Low-Frequency Gravitational Waves in Three-Dimensional Core-Collapse Supernova Models
Colter J. Richardson, Anthony Mezzacappa, Kya Schluterman, Haakon Andresen, Eric J. Lentz, Pedro Marronetti, Daniel Murphy, Michele Zanolin
TL;DR
This work analyzes low-frequency gravitational-wave signals from three nonrotating Chimera 3D core-collapse supernova models, focusing on memory-like emission arising from both fluid motion and anisotropic neutrino radiation. By deriving the TT-formulated fluid memory and a linearized GR treatment of neutrino memory, the authors show that neutrino anisotropy often dominates the $<250$ Hz band, with anisotropy well below $5\%$ yet producing comparable strains to fluid signals.
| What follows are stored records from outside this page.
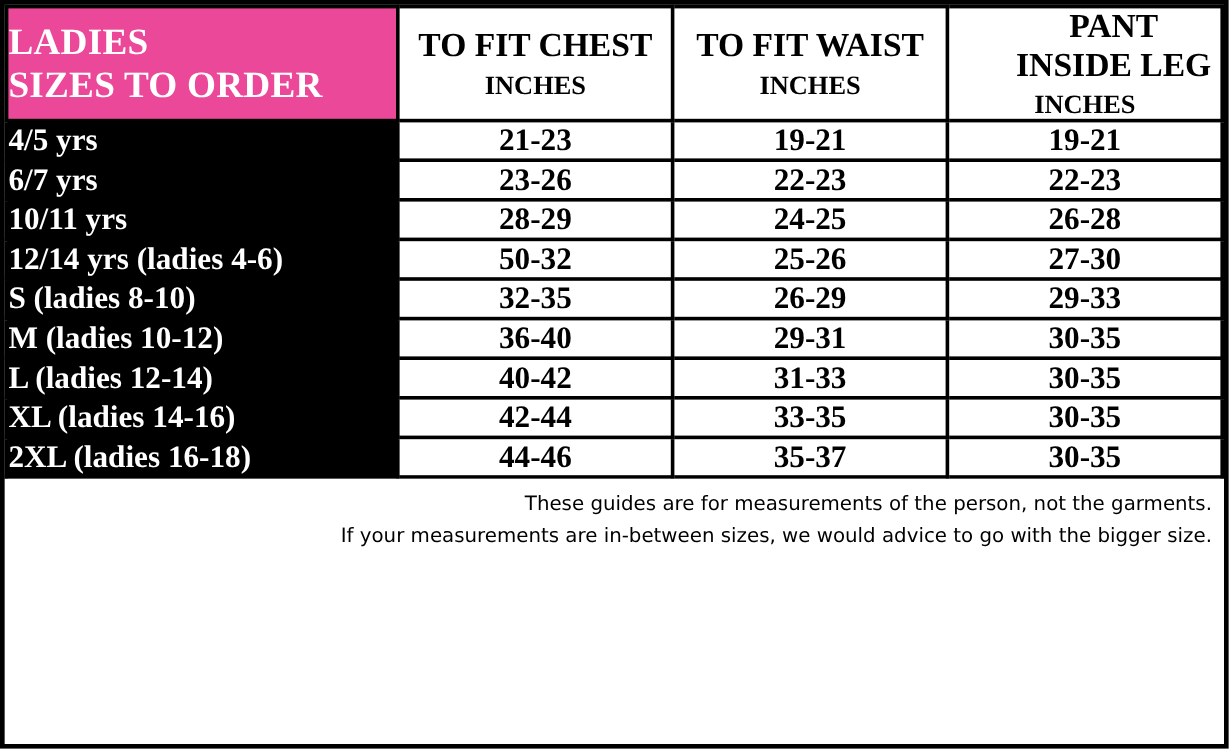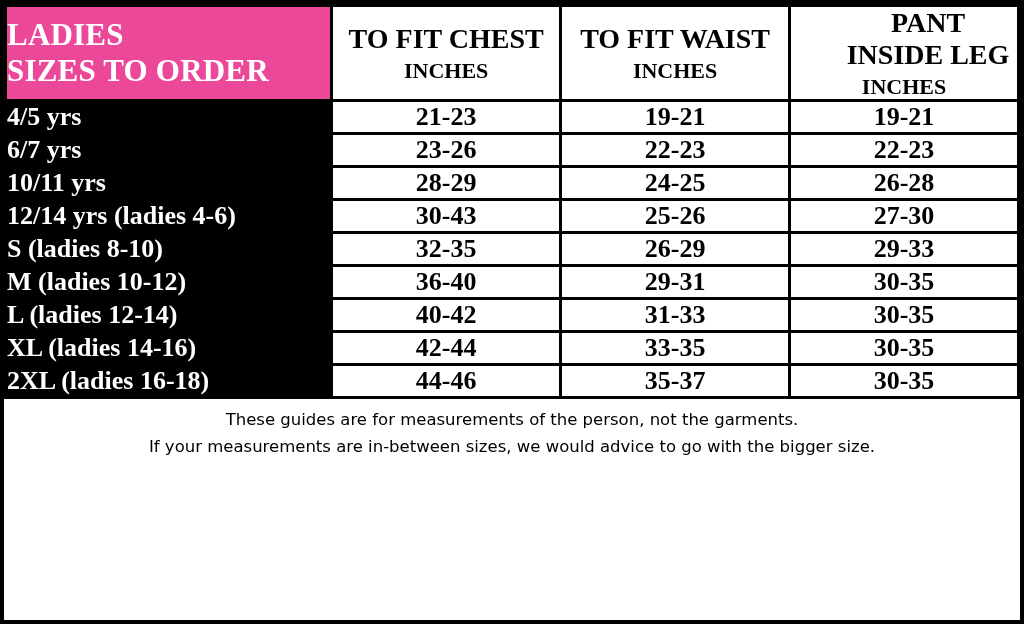--- a/index.html
+++ b/index.html
@@ -92,21 +92,21 @@
     font-size: 26px;
     font-weight: bold;
     text-align: center;
     padding: 4px 4px 6px 4px;
   }
 
   .notes {
     flex: 1 1 auto;
     background: #ffffff;
     padding: 8px 10px 21px 10px;
-    text-align: center;
+    text-align: right;
     font-family: "DejaVu Sans", sans-serif;
     font-size: 16.5px;
     line-height: 1.62;
     color: #000000;
   }
   .notes div { white-space: nowrap; }
 </style>
 </head>
 <body>
 
@@ -154,21 +154,21 @@
         <td class="row-value">22-23</td>
       </tr>
       <tr>
         <td class="row-label">10/11 yrs</td>
         <td class="row-value">28-29</td>
         <td class="row-value">24-25</td>
         <td class="row-value">26-28</td>
       </tr>
       <tr>
         <td class="row-label">12/14 yrs (ladies 4-6)</td>
-        <td class="row-value">30-43</td>
+        <td class="row-value">50-32</td>
         <td class="row-value">25-26</td>
         <td class="row-value">27-30</td>
       </tr>
       <tr>
         <td class="row-label">S (ladies 8-10)</td>
         <td class="row-value">32-35</td>
         <td class="row-value">26-29</td>
         <td class="row-value">29-33</td>
       </tr>
       <tr>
They develop a logistic template to characterize the memory ramp-up via a ramp frequency $k$ and final amplitude $L$, and demonstrate that a template bank can enable matched-filtering searches across observer orientations. Reconstruction tests in real interferometric data reveal fluid-memory features are recoverable while neutrino-memory remains challenging to isolate with current pipelines, though future detectors (CE/ET/LISA) offer promising detection prospects for Galactic events and long-lived memories. Overall, the study provides a concrete framework for templated, multi-channel CCSN GW searches and underscores the potential of low-frequency memory as a multimessenger probe of core-collapse dynamics.
Abstract
We discuss the low-frequency gravitational wave signals from three state-of-the-art three-dimensional core-collapse supernova models produced with the \textsc{Chimera} supernova code. We provide a detailed derivation of the gravitational wave signal sourced from the anisotropic emission of neutrinos and provide the total (fluid sourced and neutrino sourced) gravitational waves signal generated in our models. We discuss the templatablity of this low-frequency signal, which is useful for future work involving matched filtering for signal detection and parameter estimation.